WHAT YOU SHOULD DO: Every entry below must be retyped exactly, and the pictures must be left out.
══ DATA TO EXAMINE
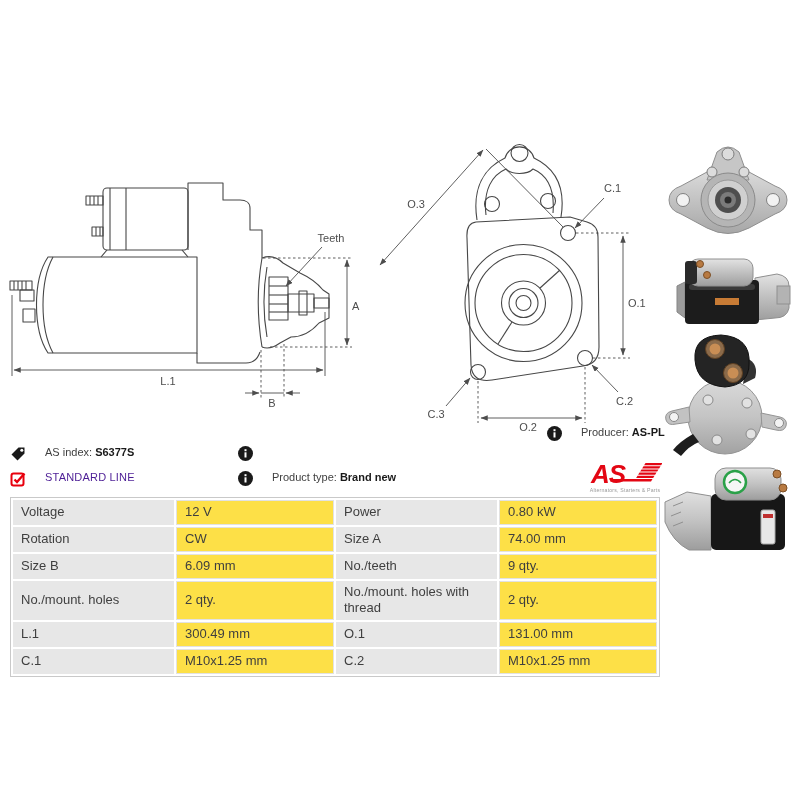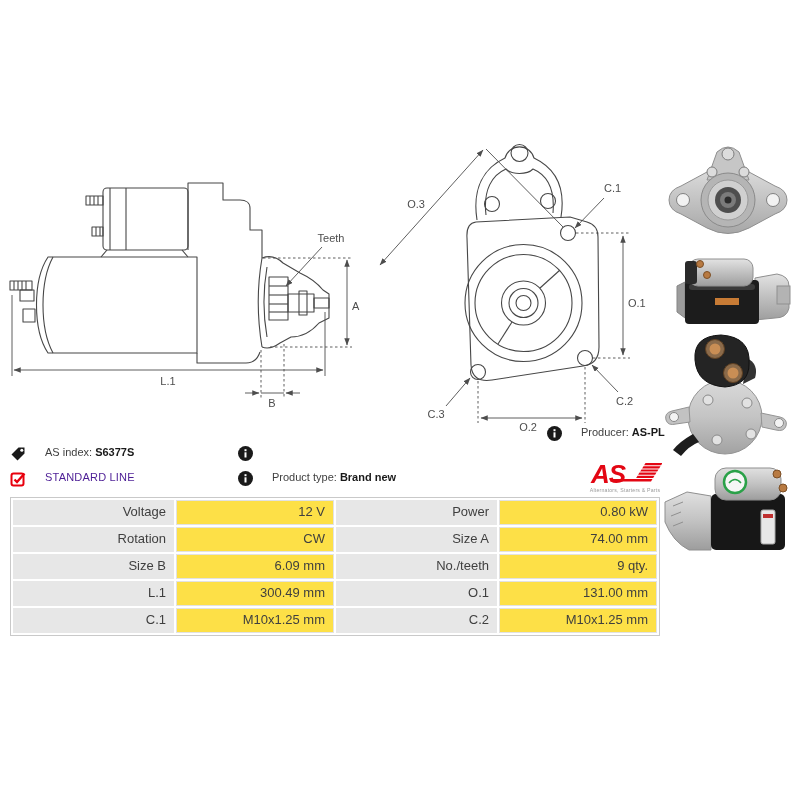--- a/index.html
+++ b/index.html
@@ -25,7 +25,7 @@
 
   
   .spec-table { position:absolute; left:10px; top:497px; border-collapse:separate; border-spacing:2px; background:#fff; border:1px solid #c9c9c9; }
-  .spec-table td { font-size:13px; color:#3f3f3f; text-align:right; padding:3px 8px; height:25px; vertical-align:middle; line-height:1.25; }
+  .spec-table td { font-size:13px; color:#3f3f3f; padding:3px 8px; height:25px; vertical-align:middle; line-height:1.25; }
   .spec-table td.lbl { background:#e7e7e7; width:161px; }
   .spec-table td.val { background:#fde047; border:1px solid #e2e2e2; width:158px; }
 </style>

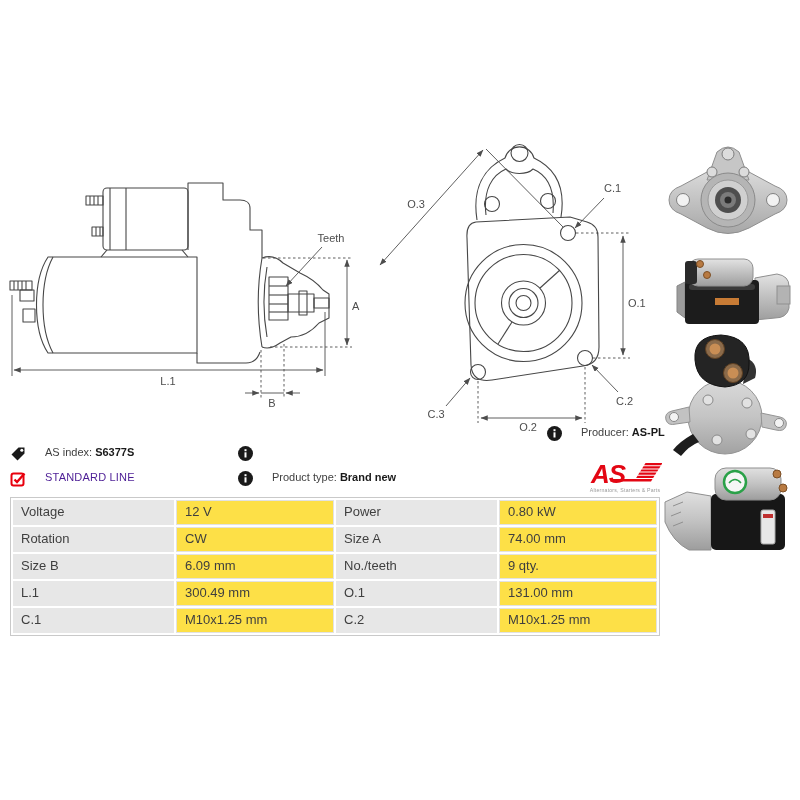--- a/index.html
+++ b/index.html
@@ -328,6 +328,12 @@
         <td class="val">9 qty.</td>
       </tr>
       <tr>
+        <td class="lbl">No./mount. holes</td>
+        <td class="val">2 qty.</td>
+        <td class="lbl">No./mount. holes with thread</td>
+        <td class="val">2 qty.</td>
+      </tr>
+      <tr>
         <td class="lbl">L.1</td>
         <td class="val">300.49 mm</td>
         <td class="lbl">O.1</td>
════
COMPLETED TASK:
--- a/index.html
+++ b/index.html
@@ -25,7 +25,7 @@
 
   
   .spec-table { position:absolute; left:10px; top:497px; border-collapse:separate; border-spacing:2px; background:#fff; border:1px solid #c9c9c9; }
-  .spec-table td { font-size:13px; color:#3f3f3f; text-align:right; padding:3px 8px; height:25px; vertical-align:middle; line-height:1.25; }
+  .spec-table td { font-size:13px; color:#3f3f3f; padding:3px 8px; height:25px; vertical-align:middle; line-height:1.25; }
   .spec-table td.lbl { background:#e7e7e7; width:161px; }
   .spec-table td.val { background:#fde047; border:1px solid #e2e2e2; width:158px; }
 </style>

--- a/index.html
+++ b/index.html
@@ -328,6 +328,12 @@
         <td class="val">9 qty.</td>
       </tr>
       <tr>
+        <td class="lbl">No./mount. holes</td>
+        <td class="val">2 qty.</td>
+        <td class="lbl">No./mount. holes with thread</td>
+        <td class="val">2 qty.</td>
+      </tr>
+      <tr>
         <td class="lbl">L.1</td>
         <td class="val">300.49 mm</td>
         <td class="lbl">O.1</td>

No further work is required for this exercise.